(What is expected):
Your output should reproduce each entry exactly, with none of its pictures.

........

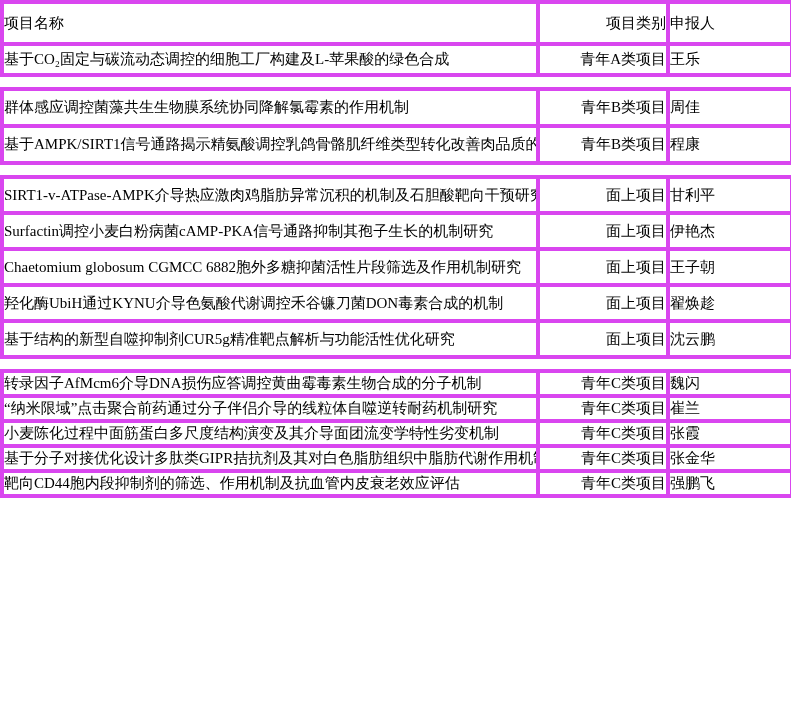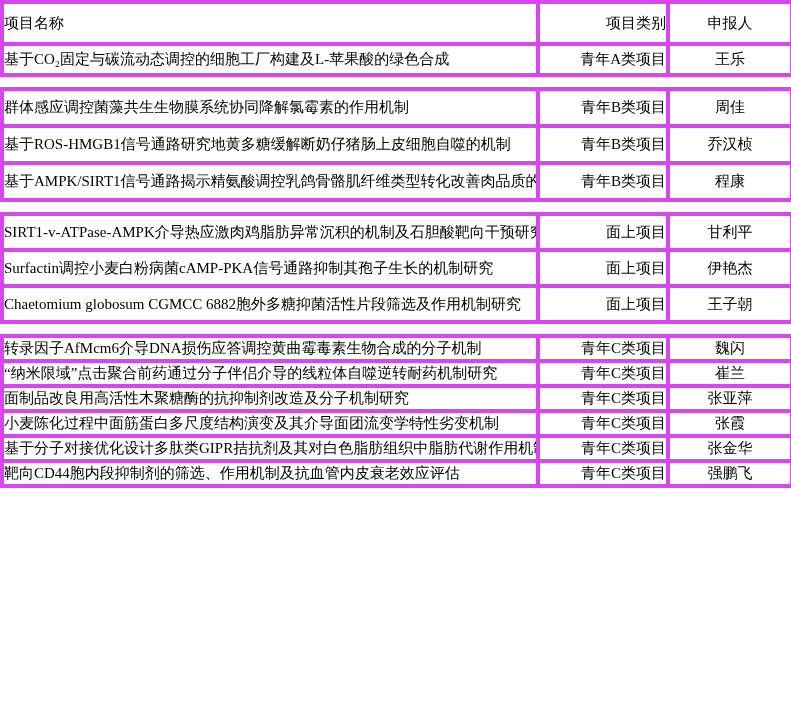"申报人" .cell-app { text-align: center -> left }
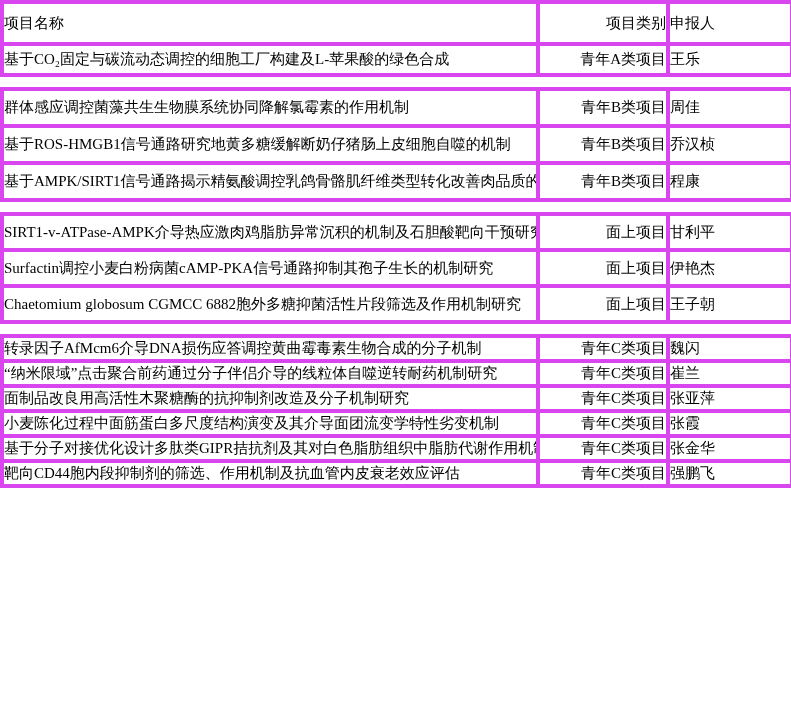"基于ROS-HMGB1信号通路研究地黄多糖缓解断奶仔猪肠上皮细胞自噬的机制" tr { html: <tr> <td>基于ROS-HMGB1信号通路研究地黄多糖缓解断奶仔猪肠上皮细胞自噬的机制</td> <td>青年B类项目</td> <td>乔汉桢</td> </tr> -> none }
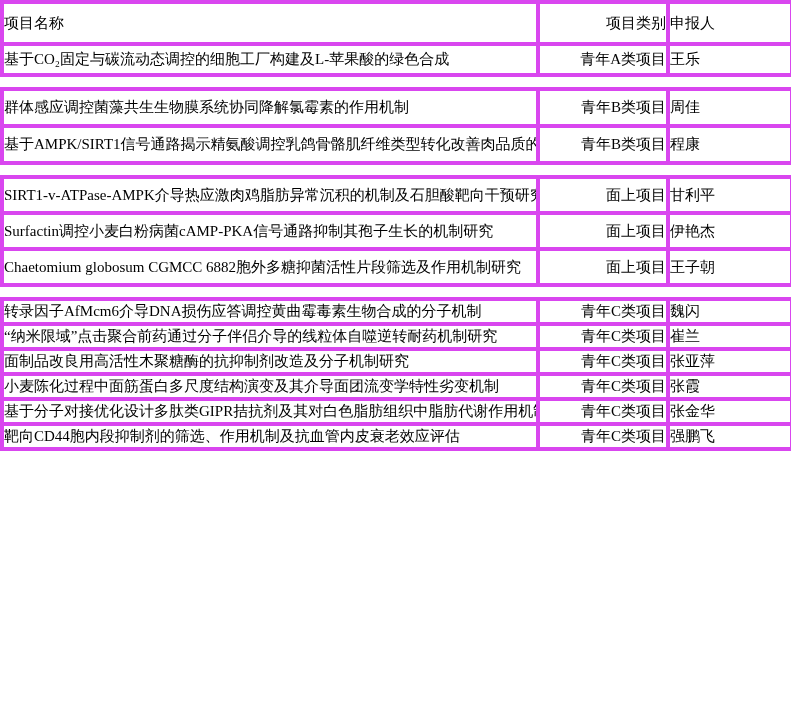"羟化酶UbiH通过KYNU介导色氨酸代谢调控禾谷镰刀菌DON毒素合成的机制" tr { html: none -> <tr> <td>羟化酶UbiH通过KYNU介导色氨酸代谢调控禾谷镰刀菌DON毒素合成的机制</td> <td>面上项目</td> <td>翟焕趁</td> </tr> }
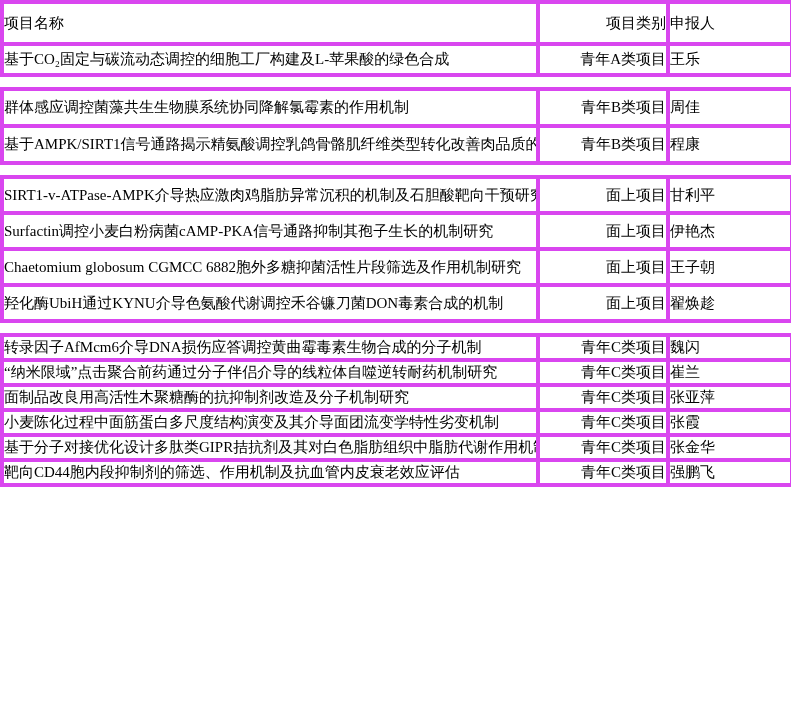"基于结构的新型自噬抑制剂CUR5g精准靶点解析与功能活性优化研究" tr { html: none -> <tr> <td>基于结构的新型自噬抑制剂CUR5g精准靶点解析与功能活性优化研究</td> <td>面上项目</td> <td>沈云鹏</td> </tr> }
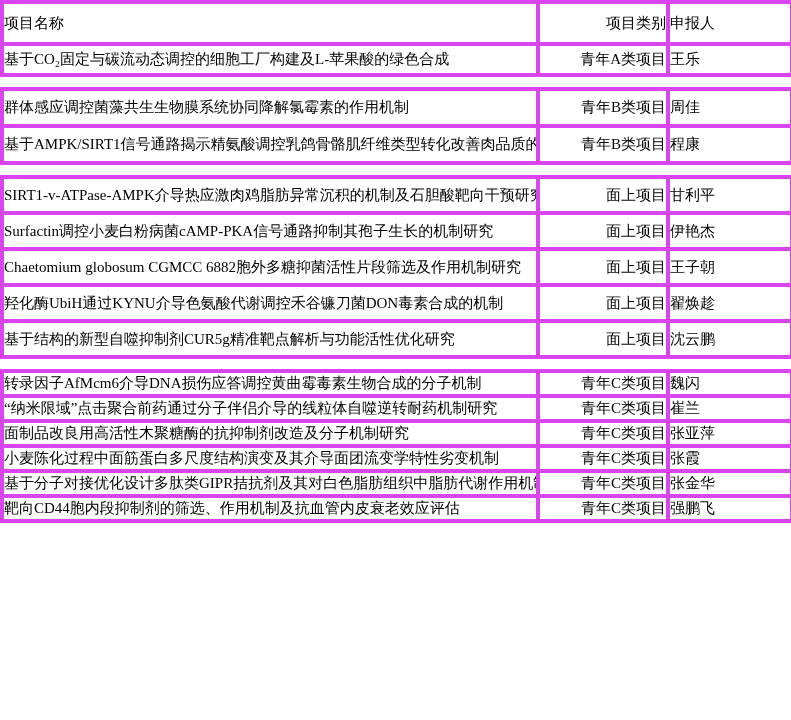"面制品改良用高活性木聚糖酶的抗抑制剂改造及分子机制研究" tr { html: <tr> <td>面制品改良用高活性木聚糖酶的抗抑制剂改造及分子机制研究</td> <td>青年C类项目</td> <td>张亚萍</td> </tr> -> none }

........

(Exercise answer):
"申报人" .cell-app { text-align: center -> left }
"基于ROS-HMGB1信号通路研究地黄多糖缓解断奶仔猪肠上皮细胞自噬的机制" tr { html: <tr> <td>基于ROS-HMGB1信号通路研究地黄多糖缓解断奶仔猪肠上皮细胞自噬的机制</td> <td>青年B类项目</td> <td>乔汉桢</td> </tr> -> none }
"羟化酶UbiH通过KYNU介导色氨酸代谢调控禾谷镰刀菌DON毒素合成的机制" tr { html: none -> <tr> <td>羟化酶UbiH通过KYNU介导色氨酸代谢调控禾谷镰刀菌DON毒素合成的机制</td> <td>面上项目</td> <td>翟焕趁</td> </tr> }
"基于结构的新型自噬抑制剂CUR5g精准靶点解析与功能活性优化研究" tr { html: none -> <tr> <td>基于结构的新型自噬抑制剂CUR5g精准靶点解析与功能活性优化研究</td> <td>面上项目</td> <td>沈云鹏</td> </tr> }
"面制品改良用高活性木聚糖酶的抗抑制剂改造及分子机制研究" tr { html: <tr> <td>面制品改良用高活性木聚糖酶的抗抑制剂改造及分子机制研究</td> <td>青年C类项目</td> <td>张亚萍</td> </tr> -> none }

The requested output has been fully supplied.